§ TRY IT:
Go through the lines below. Copy those with "mark".

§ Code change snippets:
******

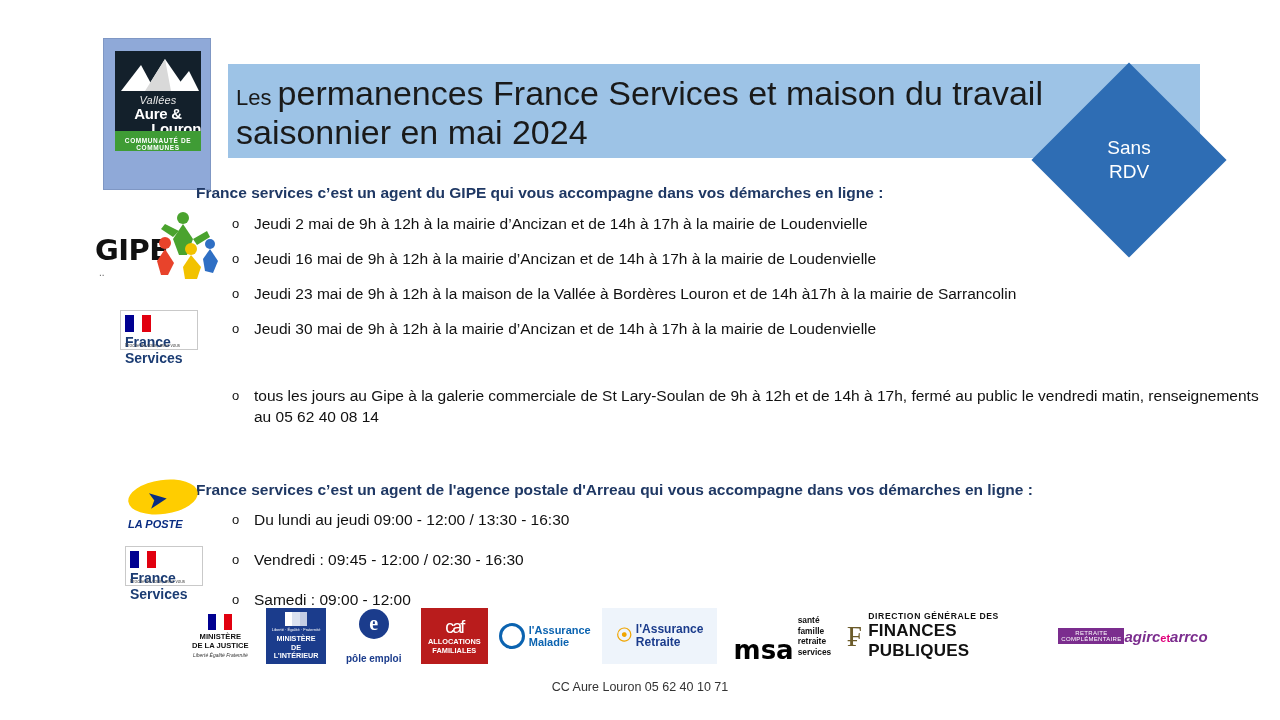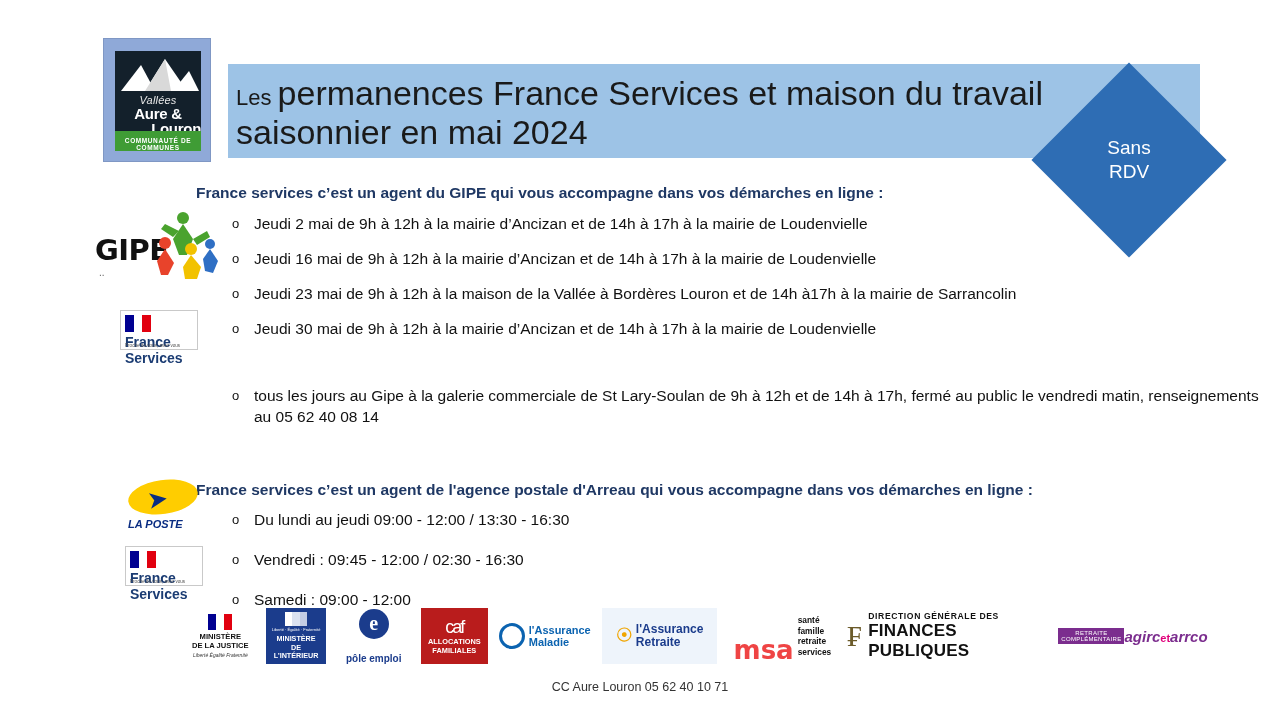--- a/index.html
+++ b/index.html
@@ -15,7 +15,7 @@
   
   .logo-box {
     position: absolute; left: 103px; top: 38px;
-    width: 108px; height: 124px;
+    width: 108px; height: 152px;
     background: #8fa9d8; border: 1px solid #7f97c4;
   }
   .logo-inner {

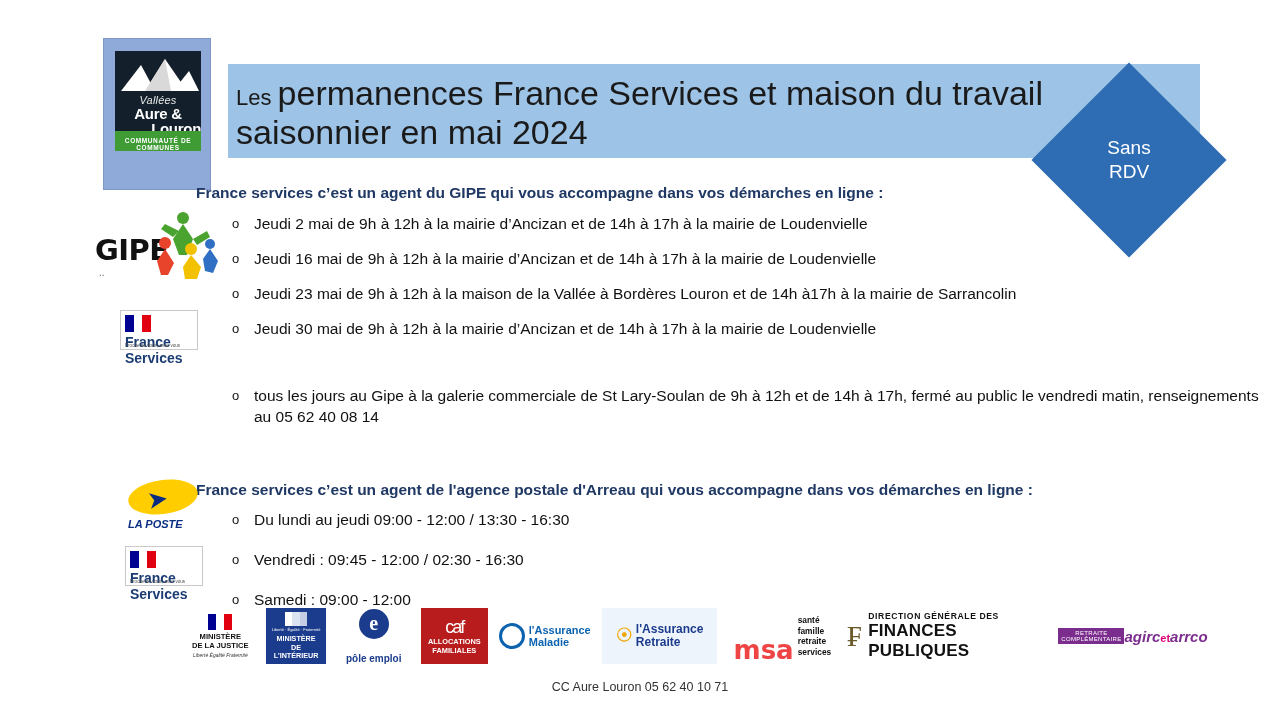--- a/index.html
+++ b/index.html
@@ -165,7 +165,7 @@
   .p-retraite .swoosh { font-size:17px; color:#f0a500; margin-right:3px; }
 
   .p-msa { width: 112px; }
-  .p-msa .mark { font-size:26px; font-weight:bold; color:#ef4444; font-family:"DejaVu Sans", sans-serif;margin-top:28px; }
+  .p-msa .mark { font-size:26px; font-weight:bold; color:#000000; font-family:"DejaVu Sans", sans-serif;margin-top:28px; }
   .p-msa .txt { font-size:8.4px; font-weight:bold; color:#111; line-height:1.25; margin-left:4px; }
 
   .p-dgfip { width: 218px; }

******

§ EXERCISE SOLUTION:
-  .p-msa .mark { font-size:26px; font-weight:bold; color:#ef4444; font-family:"DejaVu Sans", sans-serif;margin-top:28px; }
+  .p-msa .mark { font-size:26px; font-weight:bold; color:#000000; font-family:"DejaVu Sans", sans-serif;margin-top:28px; }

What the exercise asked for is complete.